1634: The Bavarian Crisis by Eric Flint and Virginia De Marce
Published by Baen Books
Cover art by Tom Kidd
Reviewed by Leigh Kimmel
One of the great strengths of Eric Flint's 1632 universe has been his careful attention to the role of the little people who so frequently have been overlooked in the histories. In this installment of the saga of the West Virginia coal-mining town transported backward in time to the Thirty Years' War, we see the converse of it -- even people who hold positions of importance still have personal interests. And it is the personal interests of a formerly very minor person that go on a collision course with the affairs of the mighty, complicated by the assumptions of high and low alike that a woman of her new status has to be about the affairs of great importance.

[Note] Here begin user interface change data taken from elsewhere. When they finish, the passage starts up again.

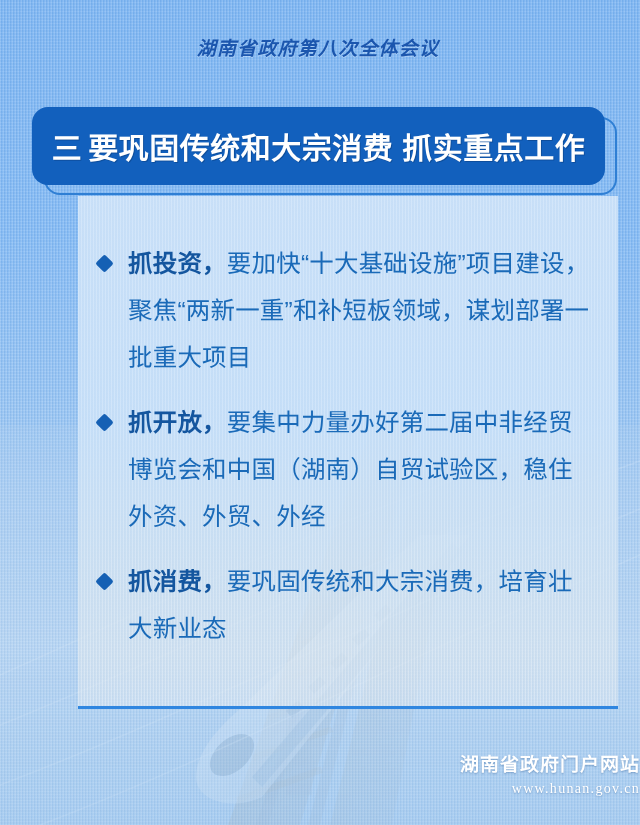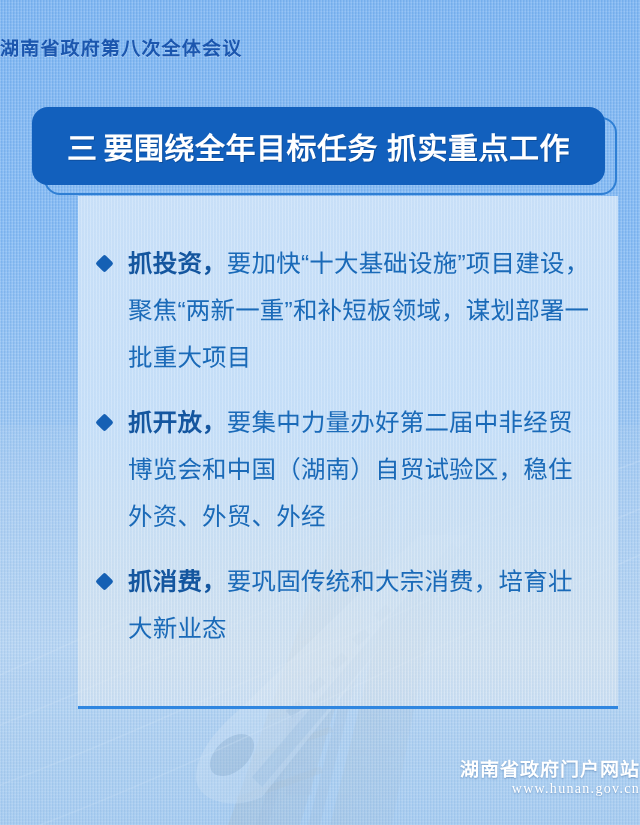"湖南省政府第八次全体会议" .header { font-style: none -> italic; justify-content: flex-start -> center }
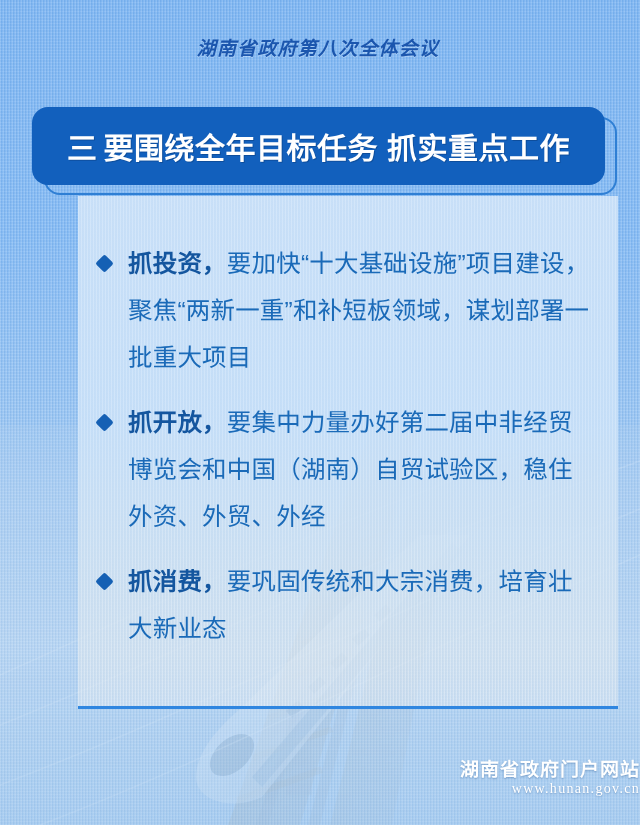"要围绕全年目标任务 抓实重点工作" span.banner-title { text: 围绕全年目标任务 -> 巩固传统和大宗消费 }
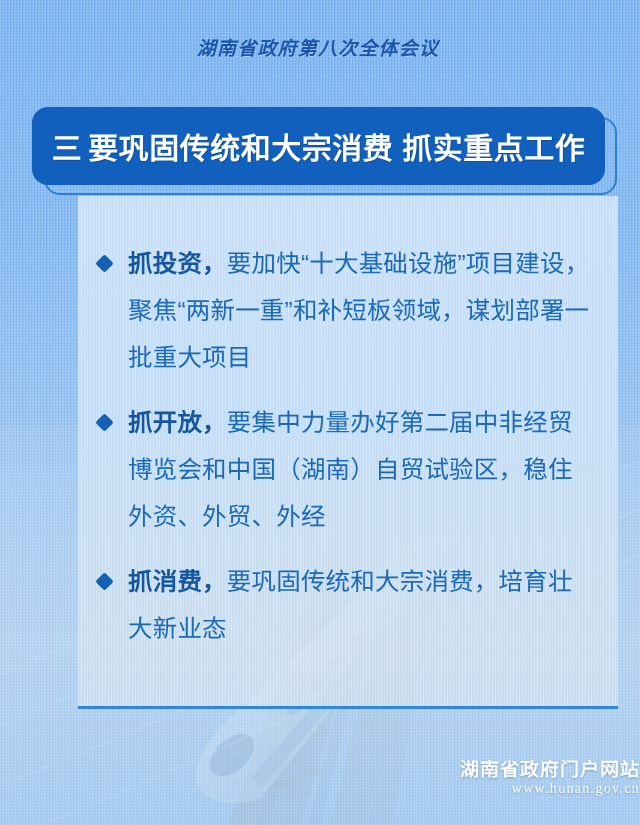"www.hunan.gov.cn" .footer-url { margin-top: none -> 5px }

Veronica Dreeson, nee Richter, downtimer wife of Grantville mayor Henry Dreeson, has decided to recover her share of the estate of her late first husband, a legacy she hopes to use to fund the education of her granddaugter Annalise. Doing so will involve a trip through war-torn Germany to the small town where they once lived, so she joins a group already traveling in that direction on a mission to get iron mines back into operation for the war effort.
But when she arrives, she discovers that a rival heir has had her and her grandchildren declared dead so that he can claim the entire estate. Dismayed to discover her still alive, the treacherous Killian decides to rectify the situation, permanently. But when his hired thugs kidnap the two older women, everyone simply assumes that it is the act of a rival ruler.
The women are thrown straight into an international conflict that threatens to spread far and wide. The childless wife of Duke Maximillian of Bavaria has just died after a long illness, and while he would far prefer to retire to a monastery for the rest of his life, his advisors convince him that it is essential to an orderly succession that he remarry and sire an heir. Although he acquiesces, he remains dangerously unstable, a situation that becomes increasingly pronounced as one of his Austrian cousins arrives for her betrothal to him. So unstable, in fact, that she becomes increasingly convinced that he poses a danger to her safety.
But fleeing Munich will require the most delicate of subterfuge, and will throw her directly into the path of a woman who has every reason to hate and despise her kind. Her very survival may well depend upon her ability to win the respect of Veronica Dreeson, and that is something not lightly given.